New answer based on the edited question:
*octupus_ceviche is a YAML alias and has nothing to do with Liquid. As I said, YAML files are not processed with Liquid. YAML, however, defines that aliases must point to achors in the same document. One YAML document must reside in one stream which for most YAML processors means that it cannot be split into multiple files.
That being said, a valid option would be to place all data into a single YAML file:
C:
foods:
- octopus_ceviche: &octopus_ceviche
name: Octopus Ceviche
taste: Delicious
A:
ingredients:
- avacado: &avacado
name: Avacado
color: Green
foods:
- *octopus_ceviche
B:
chefs:
- anthony_bourdain: &anthony_bourdain
name: Anthony Bourdain
hobby: Brazilian Jiu-Jitsu
foods:
- *octopus_ceviche
You may leave out A, B and C if their child keys are disjoint as they are in this example. Note however that the anchor must always be located in front of the alias (textually), even though YAML defines that mapping keys have no order. That's why I moved C in front.
Nota Bene: Anchors and aliases in YAML have been designed to serialize cyclic structures. Using them as named, reusable values is generally fine. But actually, you do not need a list with all defined “variables”, you can also just define them on first occurrence. Example:
A:
ingredients:
- avocado: &avocado
name: Avocado
color: Green
foods:
- &octopus_ceviche
name: Octopus Ceviche
taste: Delicious
B:
chefs:
- anthony_bourdain: &anthony_bourdain
name: Anthony Bourdain
hobby: Brazilian Jiu-Jitsu
foods:
- *octopus_ceviche
But this can be less readable of course. ymmv.

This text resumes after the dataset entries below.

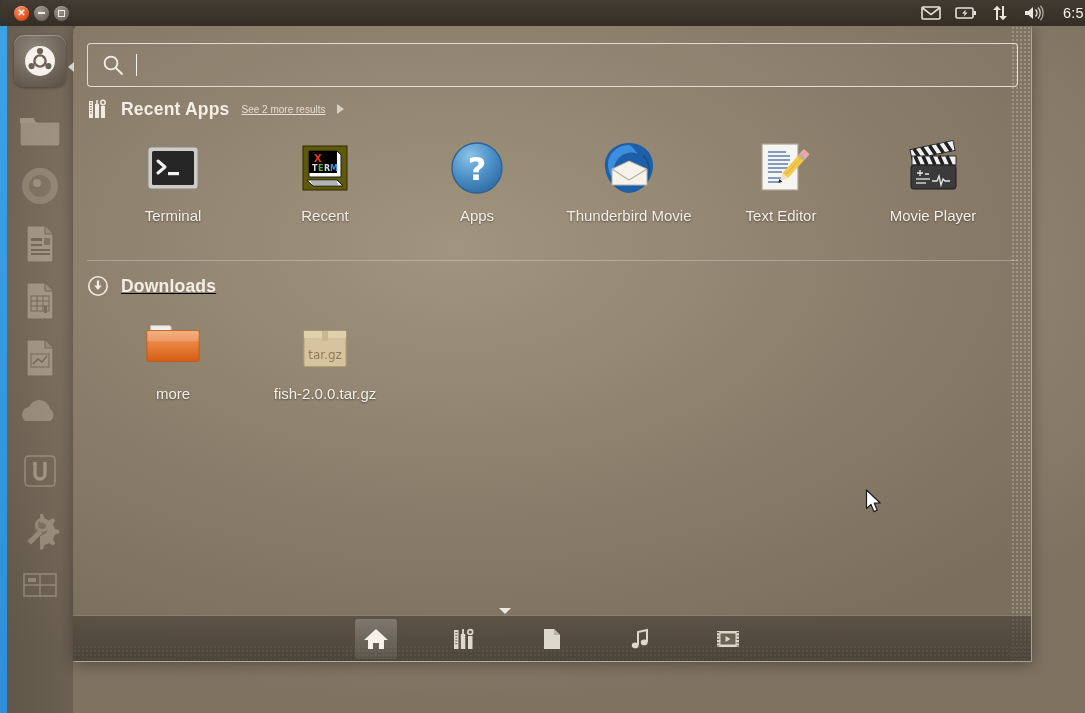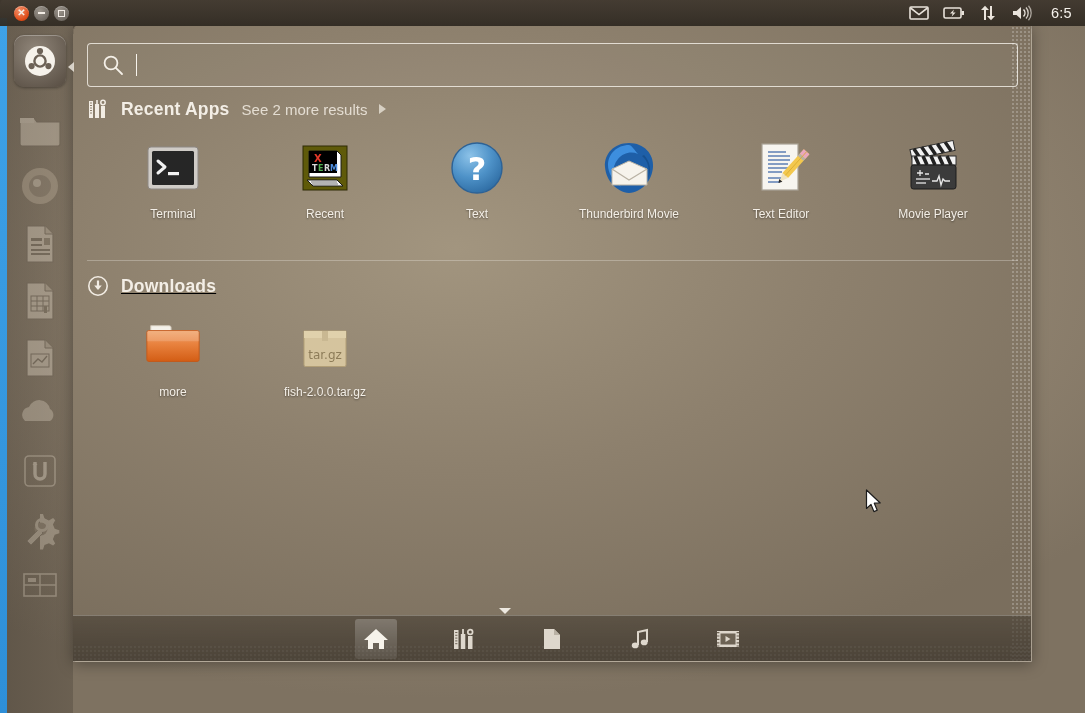--- a/index.html
+++ b/index.html
@@ -48,7 +48,7 @@
   .wsq { width:7px; height:7px; border:1.4px solid #f2ece5; }
   .wdash { width:7px; height:1.6px; background:#f2ece5; }
 
-  #tray { margin-left:auto; display:flex; align-items:center; gap:14px; padding-right:14px; }
+  #tray { margin-left:auto; display:flex; align-items:center; gap:14px; padding-right:2px; }
   .tray-ico { opacity:.95; display:flex; align-items:center; }
   #clock { color:#f6f2ec; font-size:14.5px; letter-spacing:.2px; margin-left:2px;
            margin-right:-12px; white-space:nowrap; overflow:hidden; width:32px; }

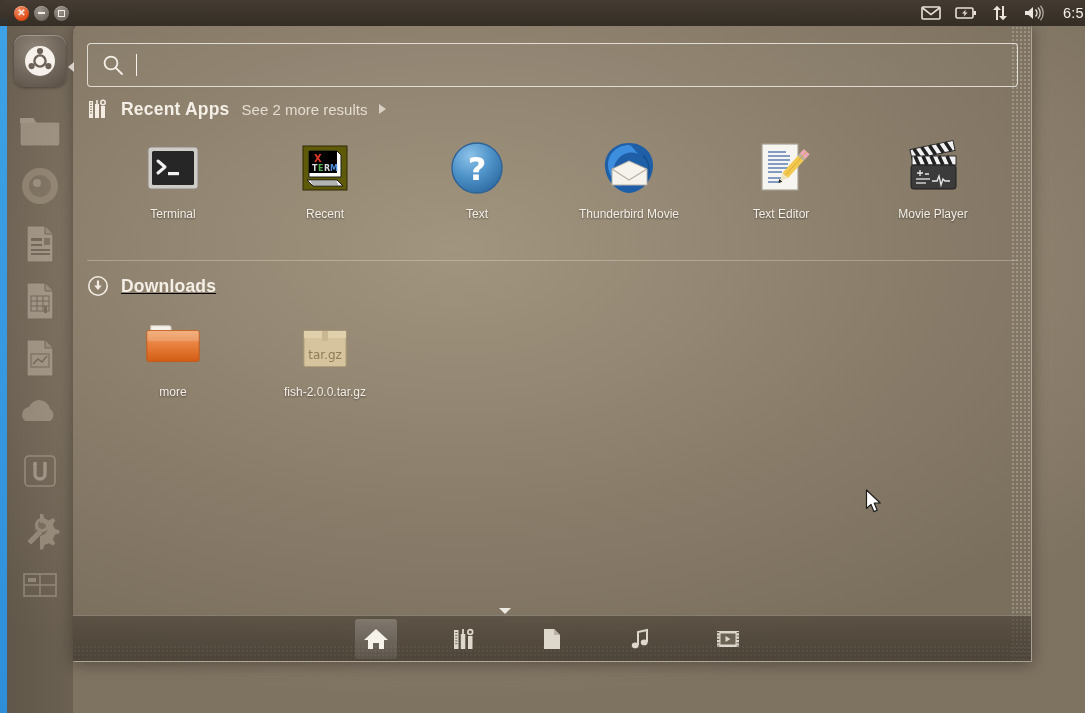--- a/index.html
+++ b/index.html
@@ -112,7 +112,7 @@
   
   .sec-head { position:absolute; display:flex; align-items:center; gap:12px; }
   .sec-title { color:#f3eee6; font-size:17.5px; font-weight:bold; letter-spacing:.2px; }
-  .sec-more { color:#e4ddd2; font-size:15px; }
+  .sec-more { color:#e4ddd2; font-size:10px;text-decoration:underline; }
   .sec-arrow { width:0; height:0; border-top:5px solid transparent;
                border-bottom:5px solid transparent; border-left:7px solid rgba(238,232,222,.75); }
 

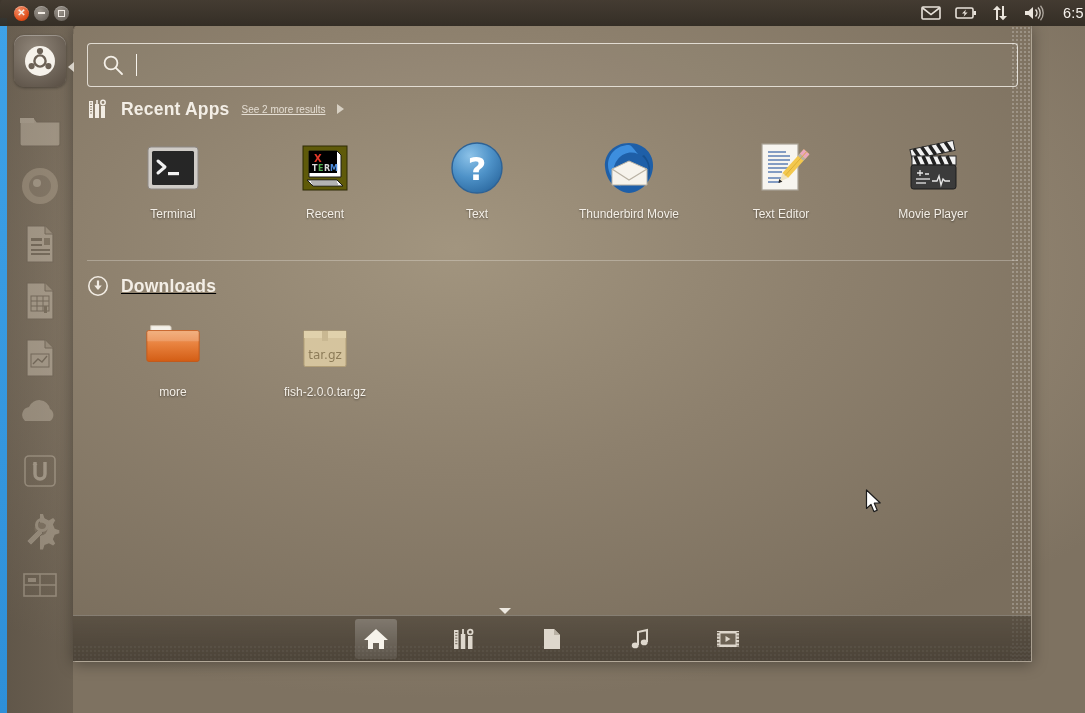--- a/index.html
+++ b/index.html
@@ -126,7 +126,7 @@
   .cell { width:152px; display:flex; flex-direction:column; align-items:center; }
   .cell-ico { width:60px; height:60px; position:relative; display:flex;
               align-items:center; justify-content:center; }
-  .cell-label { color:#f4efe7; font-size:12px; margin-top:9px; text-align:center;
+  .cell-label { color:#f4efe7; font-size:15px; margin-top:9px; text-align:center;
                 white-space:nowrap; text-shadow:0 1px 2px rgba(0,0,0,.45); }
 
   

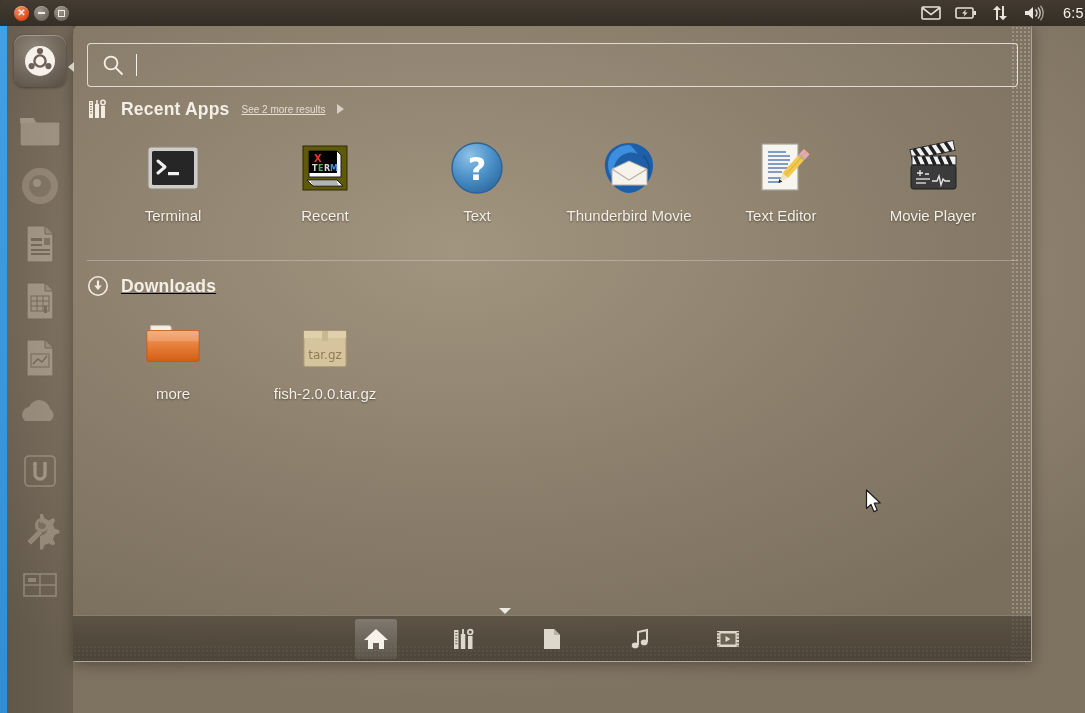--- a/index.html
+++ b/index.html
@@ -362,7 +362,7 @@
           <text x="29" y="41" text-anchor="middle" font-family="DejaVu Sans, sans-serif" font-size="32" font-weight="bold" fill="#ffffff">?</text>
         </svg>
       </div>
-      <div class="cell-label">Text</div>
+      <div class="cell-label">Apps</div>
     </div>
 
     <div class="cell">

Since Jekyll does not process data files with Liquid when it loads them, it is not possible to include one YAML file in another with {% include %}. YAML itself does not have the ability to include other files (because it is stream-based, not file-based).
However, it should not be necessary. If you move all common variables to C.yml, you can just access them via {{ site.data.C.myvar }} in both your HTML files and do not need to include anything in A.yml or B.yml.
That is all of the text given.